* **WORK REQUEST**: Every record below, from first to last, should be copied exactly; leave the pictures out.

:: DATASET ::

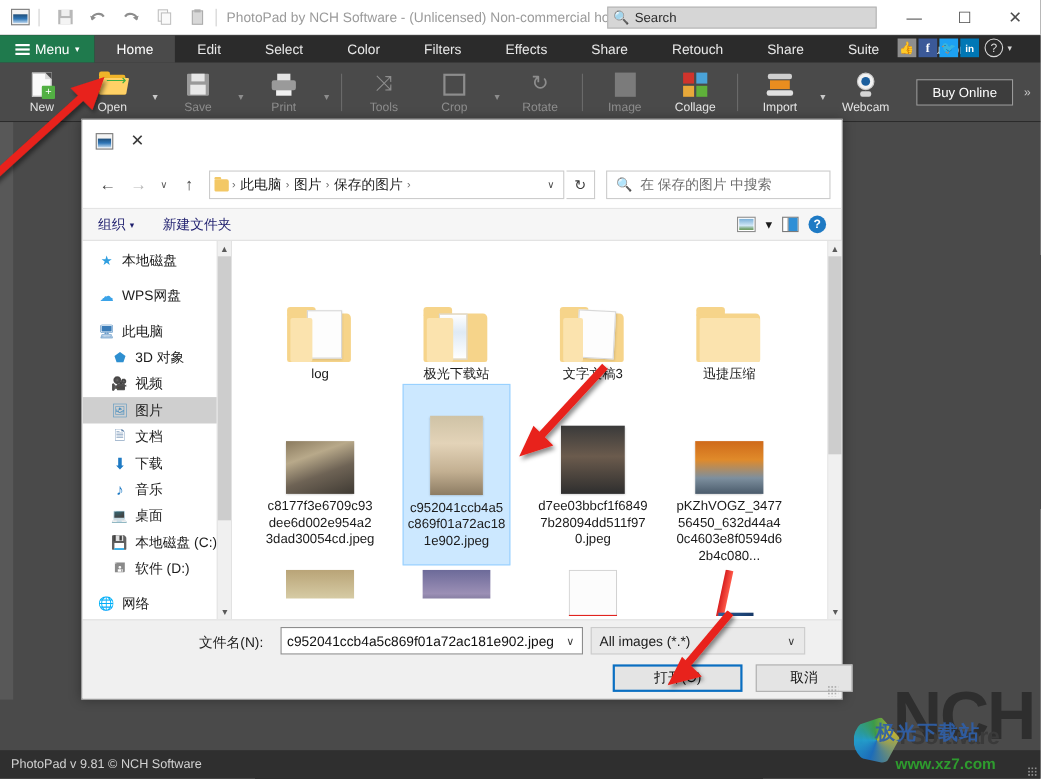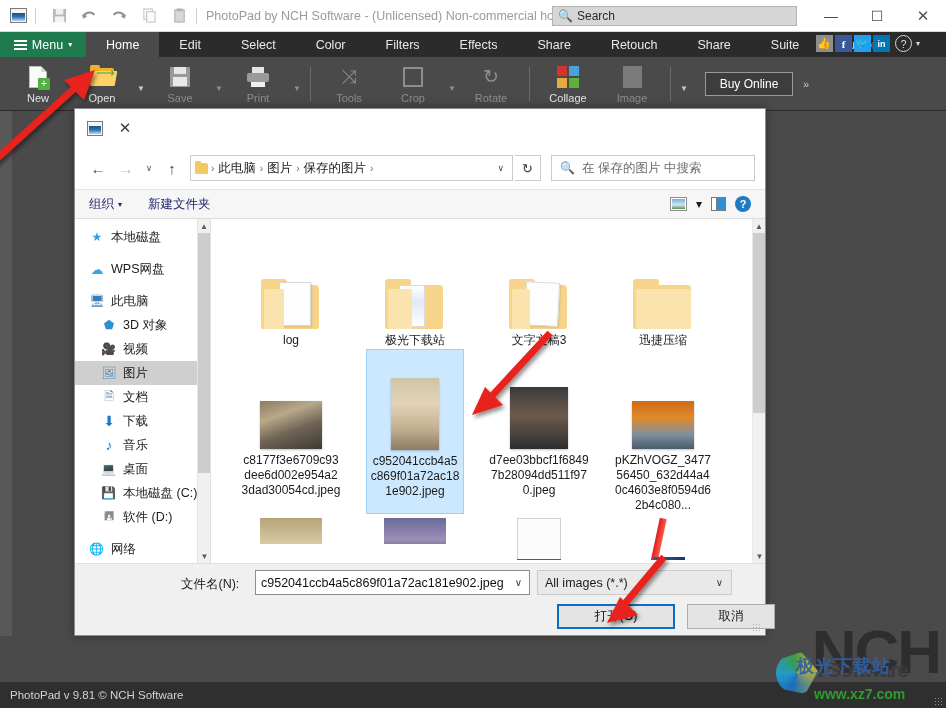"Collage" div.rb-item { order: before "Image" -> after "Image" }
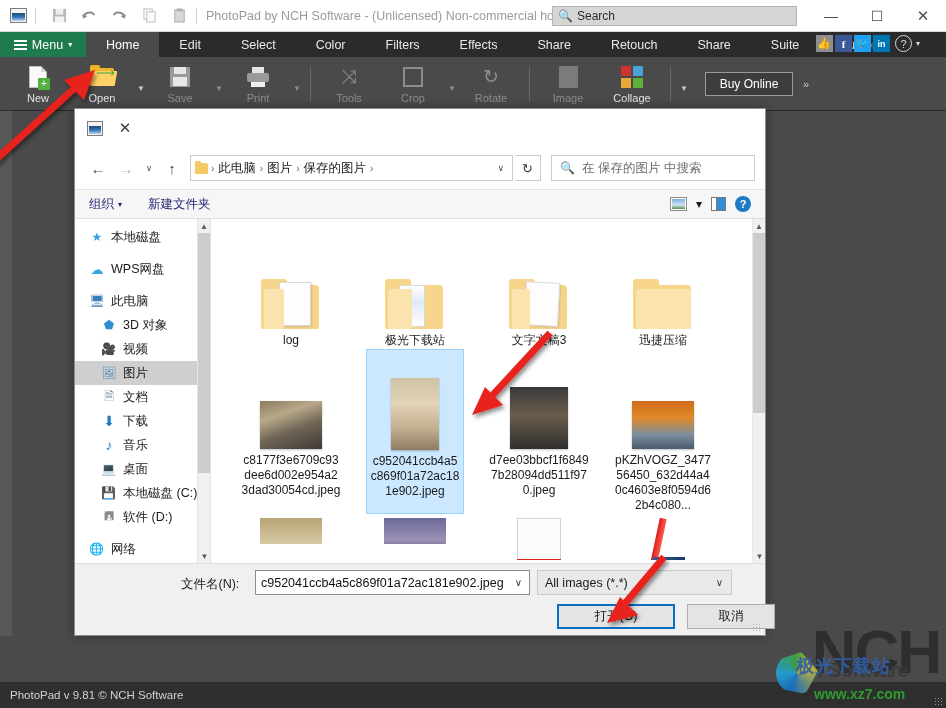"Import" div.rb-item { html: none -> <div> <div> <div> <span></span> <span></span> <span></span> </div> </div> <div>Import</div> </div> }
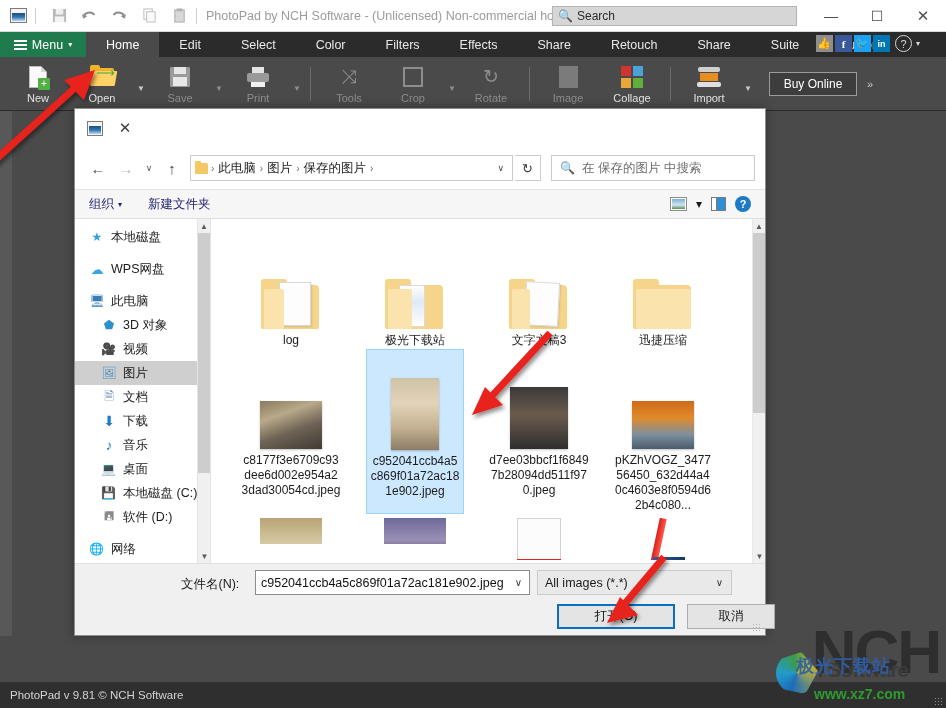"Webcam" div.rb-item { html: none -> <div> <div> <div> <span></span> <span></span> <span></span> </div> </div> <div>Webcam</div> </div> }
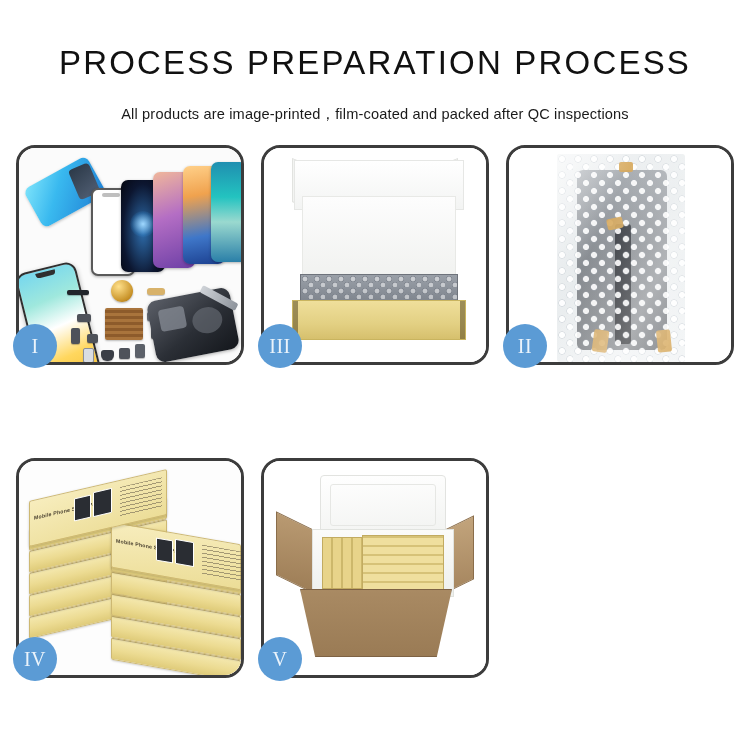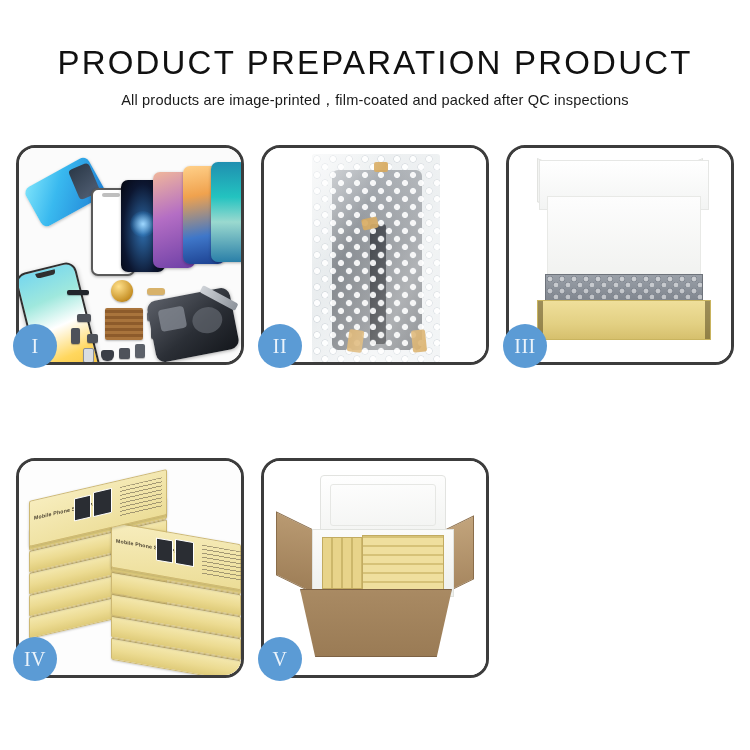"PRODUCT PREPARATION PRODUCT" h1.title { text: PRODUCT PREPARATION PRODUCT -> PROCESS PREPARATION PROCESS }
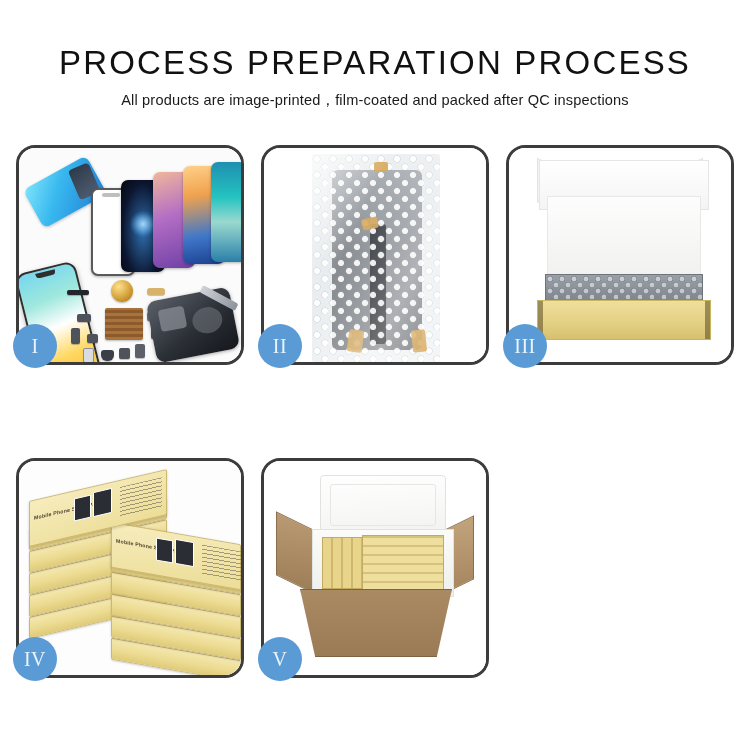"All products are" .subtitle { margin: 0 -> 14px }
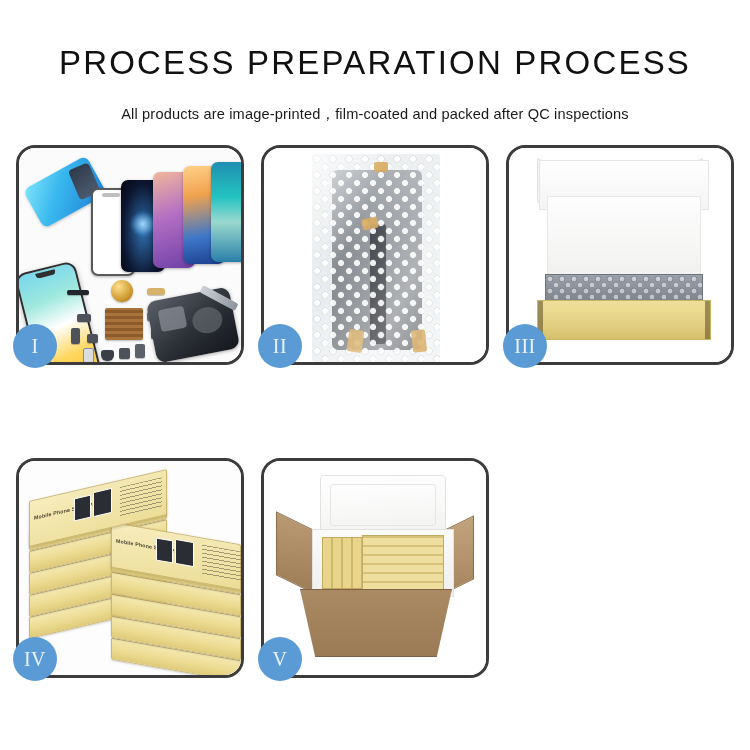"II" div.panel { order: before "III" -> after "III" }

:::

* **SOLUTION TO THE PROBLEM**:
"Collage" div.rb-item { order: before "Image" -> after "Image" }
"Import" div.rb-item { html: none -> <div> <div> <div> <span></span> <span></span> <span></span> </div> </div> <div>Import</div> </div> }
"Webcam" div.rb-item { html: none -> <div> <div> <div> <span></span> <span></span> <span></span> </div> </div> <div>Webcam</div> </div> }
"PRODUCT PREPARATION PRODUCT" h1.title { text: PRODUCT PREPARATION PRODUCT -> PROCESS PREPARATION PROCESS }
"All products are" .subtitle { margin: 0 -> 14px }
"II" div.panel { order: before "III" -> after "III" }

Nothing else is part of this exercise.